UNITED STATES DISTRICT COURT NORTHERN DISTRICT OF ILLINOIS WESTERN DIVISION
Eddie G. Bennett,
Plaintiff, Case No. 3:20-cv-50017 v. Honorable Iain D. Johnston Wexford Health Source et al.,
Defendants. MEMORANDUM OPINION AND ORDER Plaintiff Eddie G. Bennett,1 a former Illinois prisoner, brings this action under 42 U.S.C. § 1983 against prison doctors, the corporation that employed them (Wexford Health Source), and other prison officials, alleging that they were deliberately indifferent to his serious medical needs in violation of the Eighth Amendment. Before the Court are two motions for summary judgment: one by Wexford and its employees, the other by employees of the Illinois Department of Corrections. For the following reasons, the motions are granted, and this action is terminated. I. Background On May 5, 2019, while imprisoned at Illinois’ Big Muddy River Correctional Center, Eddie Bennett (as he would later discover) ruptured his right Achilles tendon while playing basketball.
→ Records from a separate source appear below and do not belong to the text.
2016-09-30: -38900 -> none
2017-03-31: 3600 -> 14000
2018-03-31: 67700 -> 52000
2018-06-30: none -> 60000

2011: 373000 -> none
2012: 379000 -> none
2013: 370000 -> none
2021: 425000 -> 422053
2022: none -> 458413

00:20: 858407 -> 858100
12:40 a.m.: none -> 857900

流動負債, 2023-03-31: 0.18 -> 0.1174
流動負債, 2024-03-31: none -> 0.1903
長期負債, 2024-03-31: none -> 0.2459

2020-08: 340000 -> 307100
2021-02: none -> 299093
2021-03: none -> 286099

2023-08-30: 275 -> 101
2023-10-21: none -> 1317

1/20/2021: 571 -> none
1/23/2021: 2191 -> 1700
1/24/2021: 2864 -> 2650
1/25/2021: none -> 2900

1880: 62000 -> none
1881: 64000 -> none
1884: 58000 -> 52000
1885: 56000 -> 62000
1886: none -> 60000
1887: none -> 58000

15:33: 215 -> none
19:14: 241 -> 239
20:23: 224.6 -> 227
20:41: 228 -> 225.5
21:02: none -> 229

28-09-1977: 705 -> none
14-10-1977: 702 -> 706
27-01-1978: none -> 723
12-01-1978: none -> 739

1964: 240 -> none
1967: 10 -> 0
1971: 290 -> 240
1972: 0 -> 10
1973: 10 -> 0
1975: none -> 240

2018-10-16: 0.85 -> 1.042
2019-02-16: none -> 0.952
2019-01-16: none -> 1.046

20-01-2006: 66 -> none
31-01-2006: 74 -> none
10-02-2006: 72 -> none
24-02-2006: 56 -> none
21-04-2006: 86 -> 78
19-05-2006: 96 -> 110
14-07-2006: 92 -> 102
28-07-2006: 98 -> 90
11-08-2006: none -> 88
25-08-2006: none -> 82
Defs.’ 56.1 Statement of Material Facts (DSOF),
1 In this action, Mr. Bennett was represented by assigned counsel: Timothy B. Cantlin. The Court thanks counsel for their time and efforts. Dkt. 117 at ¶¶ 1, 5, 12. Dr. Dennis Larson, the prison’s medical director, ordered over the phone (it was a Sunday) that Bennett be kept in the infirmary and given palliatives. Id. ¶¶ 6-7. He examined him the next morning, put his foot in a
temporary cast, prescribed a more powerful pain medication, and submitted a request that Bennett be seen by an orthopedist as soon as possible. Id. ¶¶ 8-10. Before seeing the orthopedist, Larson saw him three more times; on the third visit, he prescribed him Ultram, an opioid, because of his continued complaints of pain. Id. ¶¶ 11-14. On May 15, 2019, he saw an orthopedic surgeon, Dr. John Rowe. Id. ¶ 15.
Rowe recommended against surgery for the Achilles rupture, telling Bennett that he would cast the foot. Id. ¶¶ 15-17. Larson saw him the next day; he prescribed more pain medication and arranged various accommodations for him. Id. ¶¶ 18-20. Over the next several months, Bennett began physical therapy as Rowe recommended, and had nearly a dozen follow-ups with Larson and Rowe; despite Bennett’s continued complaints of pain, at no point did either of them conclude that the Achilles tendon was not healing well. Id. ¶¶ 21-39.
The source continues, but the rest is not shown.